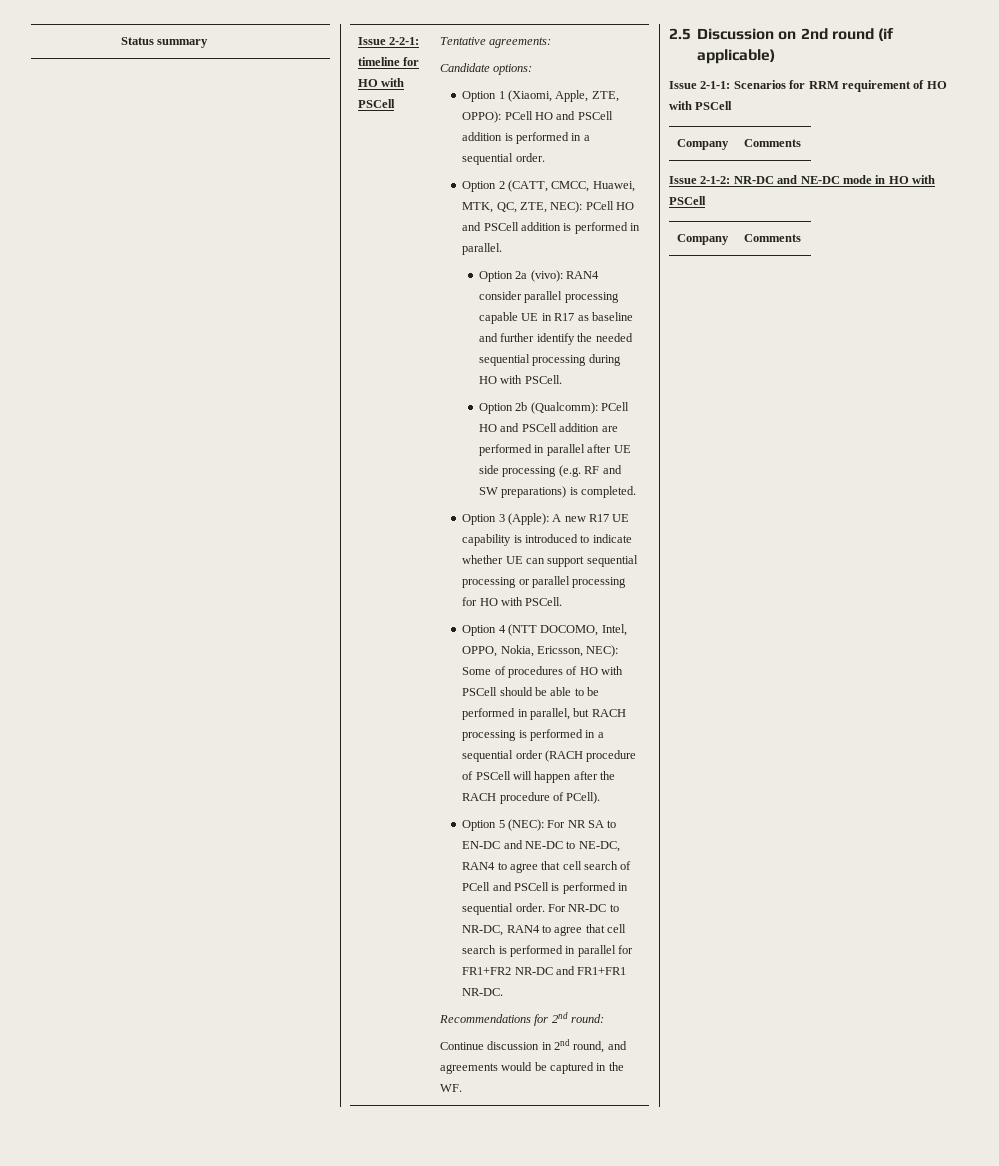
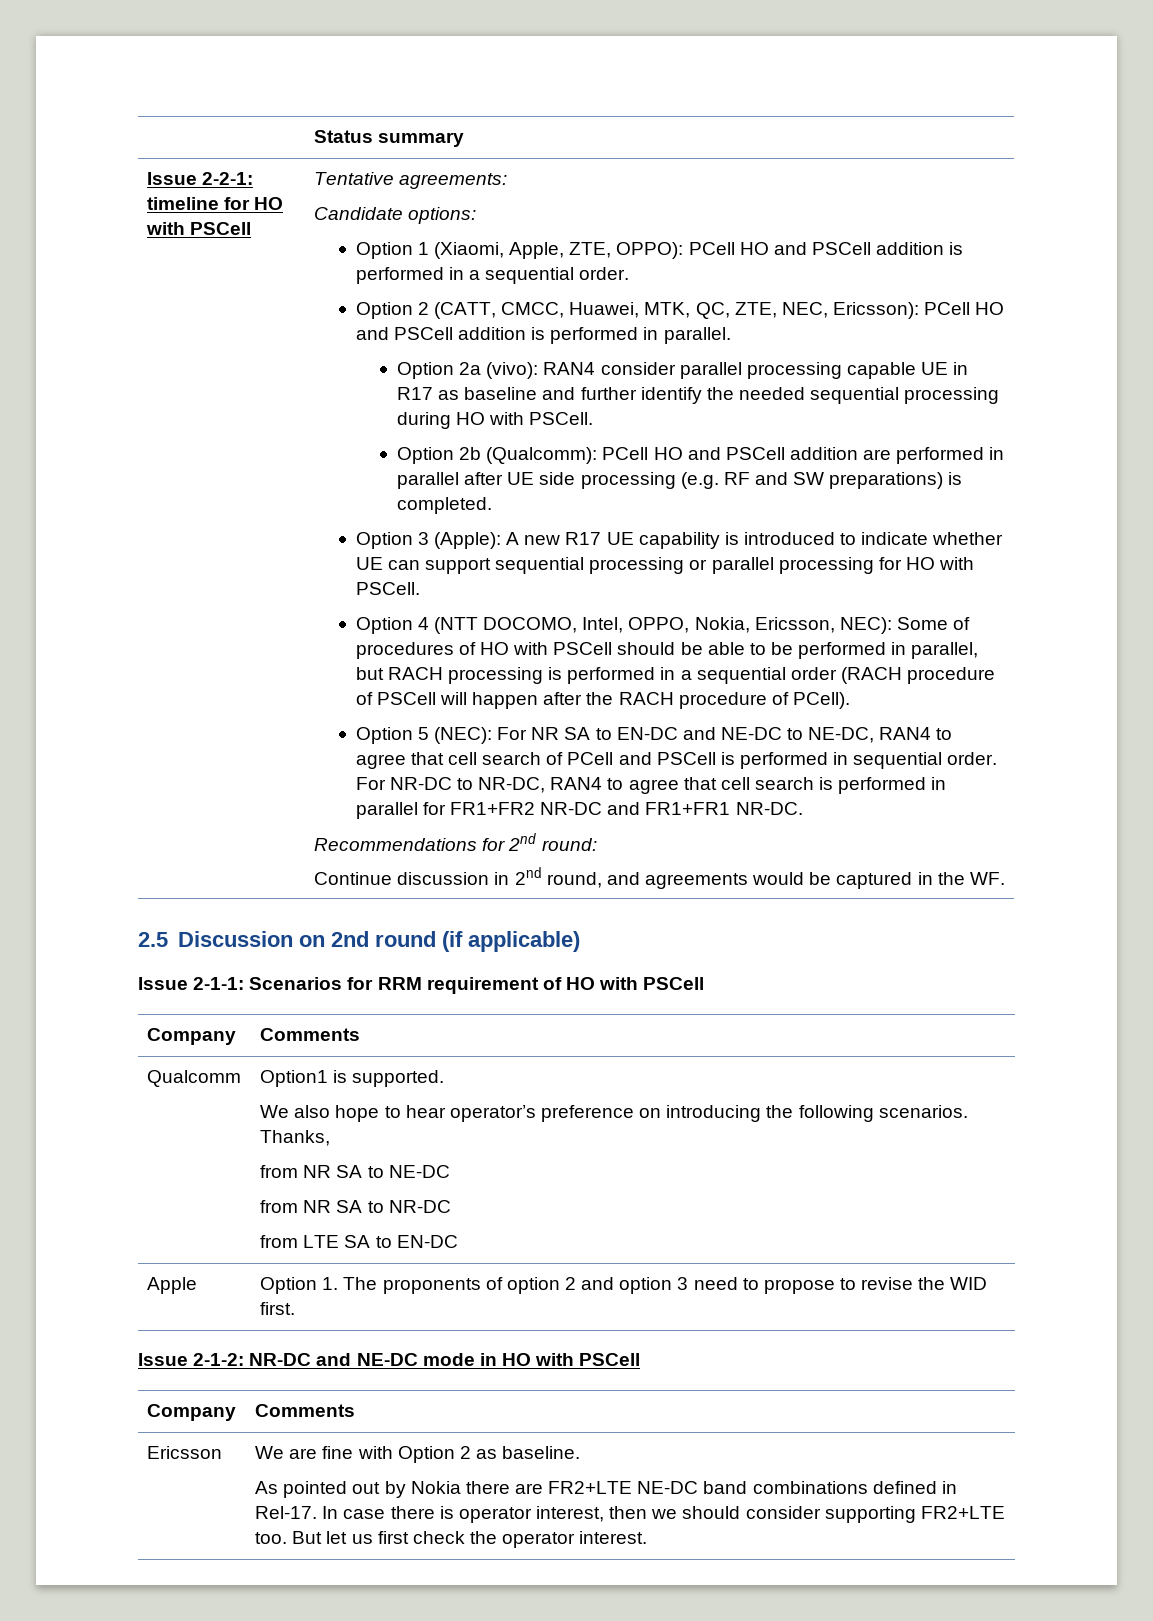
- Option 2 (CATT, CMCC, Huawei, MTK, QC, ZTE, NEC): PCell HO and PSCell addition is performed in parallel.
+ Option 2 (CATT, CMCC, Huawei, MTK, QC, ZTE, NEC, Ericsson): PCell HO and PSCell addition is performed in parallel.
+ Qualcomm | Option1 is supported.
+ We also hope to hear operator’s preference on introducing the following scenarios. Thanks,
+ from NR SA to NE-DC
+ from NR SA to NR-DC
+ from LTE SA to EN-DC
+ Apple | Option 1. The proponents of option 2 and option 3 need to propose to revise the WID first.
+ Ericsson | We are fine with Option 2 as baseline.
+ As pointed out by Nokia there are FR2+LTE NE-DC band combinations defined in Rel-17. In case there is operator interest, then we should consider supporting FR2+LTE too. But let us first check the operator interest.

WHAT TO PRODUCE: Through the line containing "2 as baseline." and no further, restate the data above word for word from its first line, leaving out pictures.

OUTPUT FOR THIS EXERCISE:
- Option 2 (CATT, CMCC, Huawei, MTK, QC, ZTE, NEC): PCell HO and PSCell addition is performed in parallel.
+ Option 2 (CATT, CMCC, Huawei, MTK, QC, ZTE, NEC, Ericsson): PCell HO and PSCell addition is performed in parallel.
+ Qualcomm | Option1 is supported.
+ We also hope to hear operator’s preference on introducing the following scenarios. Thanks,
+ from NR SA to NE-DC
+ from NR SA to NR-DC
+ from LTE SA to EN-DC
+ Apple | Option 1. The proponents of option 2 and option 3 need to propose to revise the WID first.
+ Ericsson | We are fine with Option 2 as baseline.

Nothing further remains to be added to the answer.